Como qualquer outro bebé de 17 meses, com pouco cabelo, sorriso desdentado e roupas verde alface, Anoush tanto pode ser um menino como uma menina — não está de saia nem usa lacinho, é impossível perceber. E se depender dos pais, Hobbit Humphrey, de 38 anos, e Jake England-Johns, de 35, é assim que vai continuar a ser, pelo menos até ao momento em que a própria criança tenha capacidade para decidir como quer ser tratada. Até lá, quando tiverem de chamar Anoush para o banho ou para a mesa, não haverá nem “ele” nem “ela”, apenas “eles” — “they“, em inglês, o pronome pessoal coletivo que se convencionou utilizar para referir o género neutro (ou “não-binário“).

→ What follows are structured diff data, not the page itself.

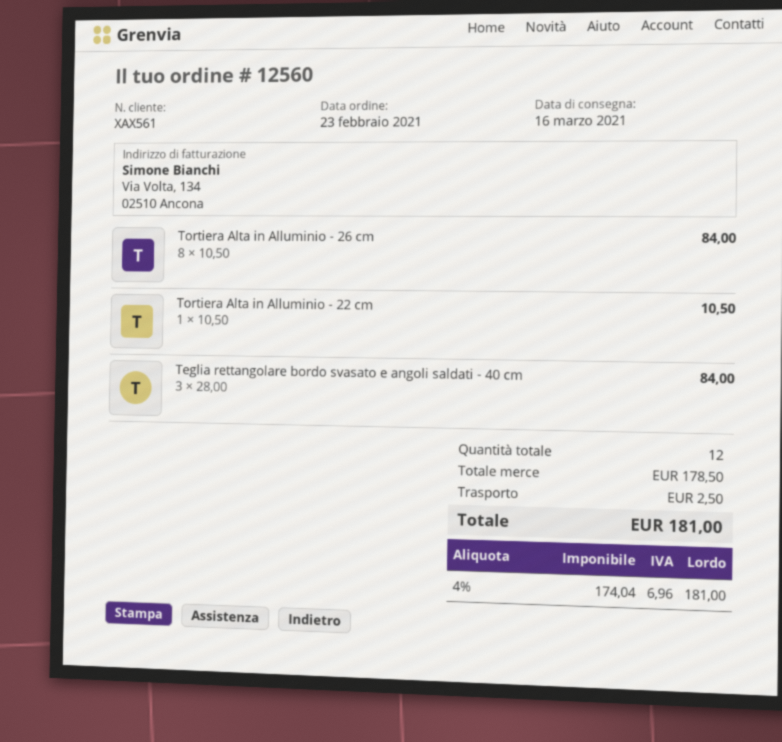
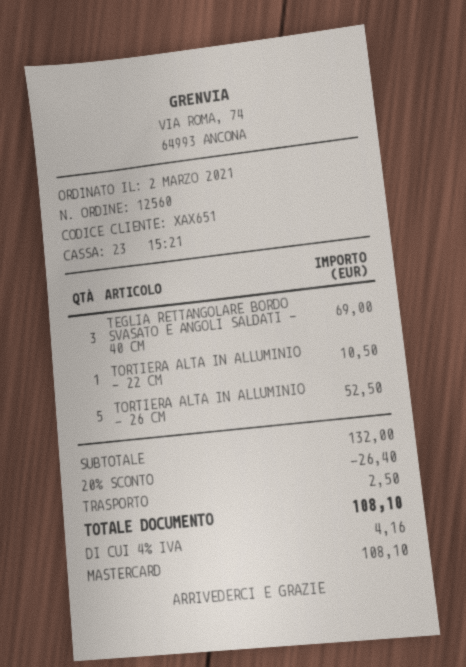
order date: 2021-02-23 -> 2021-03-02
customer number: XAX561 -> XAX651
Tortiera Alta in Alluminio - 26 cm: 8 for 84.00 -> 5 for 52.50
Teglia rettangolare bordo svasato e angoli saldati - 40 cm: 3 for 84.00 -> 3 for 69.00
subtotal: 178.50 -> 132.00
discount: none -> 20% = 26.40
tax: 4% = 6.96 -> 4% = 4.16
total: 181.00 -> 108.10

“Desde que descobri que estava grávida, passámos nove meses a discutir de que formas poderíamos tentar mitigar o preconceito de género que a sociedade impõe às crianças. A dada altura decidimos que não íamos contar às pessoas se era rapaz ou rapariga”, explicou Hobbit Humphrey ao programa Inside Out, da BBC One, que foi para o ar esta segunda-feira à noite.
“Tem tido o efeito que esperávamos, que era deixar o nosso bebé desenvolver os seus interesses independentemente do género. Por exemplo, eles tanto adora servir o chá todas as manhãs às bonecas como está realmente fascinado com motas e máquinas”, continuou, garantindo que o objetivo foi sempre proteger o bebé, na “sua própria pequena bolha”.
Ao longo dos últimos 17 meses, sempre que questionados sobre o sexo de Anoush, Hobbit e Jake, artistas de circo profissionais e, de acordo com o The Times, ativistas do grupo ambientalista extremista Extinction Rebellion (também presente em Portugal), deram a resposta longa e explicaram aos interlocutores os motivos que os levam a vestir o bebé tanto com roupas de menino como de menina.
“Acho que, no início, as pessoas não nos levaram a sério, porque uma coisa é aquilo que dizes que vais fazer quando estás grávida e outra muito diferente o que fazes quando tens de criar um bebé que não para de gritar e de chorar. Mas acho que, passado um ano, já perceberam que isto é a sério e gradualmente as pessoas foram-se habituando. O que não quer dizer que não continuemos a receber olhares confusos das senhoras velhinhas que nos vêm perguntar no parque se é menino ou menina. Podemos demorar um bom bocado a explicar”, conta Hobbit Humphrey.
Desde o nascimento, o casal, que vive numa casa-barco na zona de Bristol, na Inglaterra, fez questão de manter o segredo, até da própria família. Resultado: Camille, de 64 anos, avó materna do bebé, só soube se Anoush era rapaz ou rapariga aos 11 meses, quando lhe mudou uma fralda.
Entrevistada pela BBC, a avó também manteve o segredo. Como manterão, acreditam Hobbit e Jake, o resto dos membros da família e amigos que, entretanto, já ficaram a saber o sexo de Anoush. Ou mantinham o secretismo e negavam ao bebé a “alegria de correr nu” ou deixavam que os mais próximos soubessem, permitindo que a criança crescesse feliz e livre (além de de preconceitos, de roupa).
Afinal, como Jake England-Johns explicou à BBC, o objetivo sempre foi esse: “Quando falamos em neutralidade de género queremos dizer que estamos a tentar agir de forma neutra em relação à criança, não a tentar fazer com que eles sejam neutros. Não estamos a tentar fazer com que eles sejam nada. Só queremos que eles sejam eles próprios”.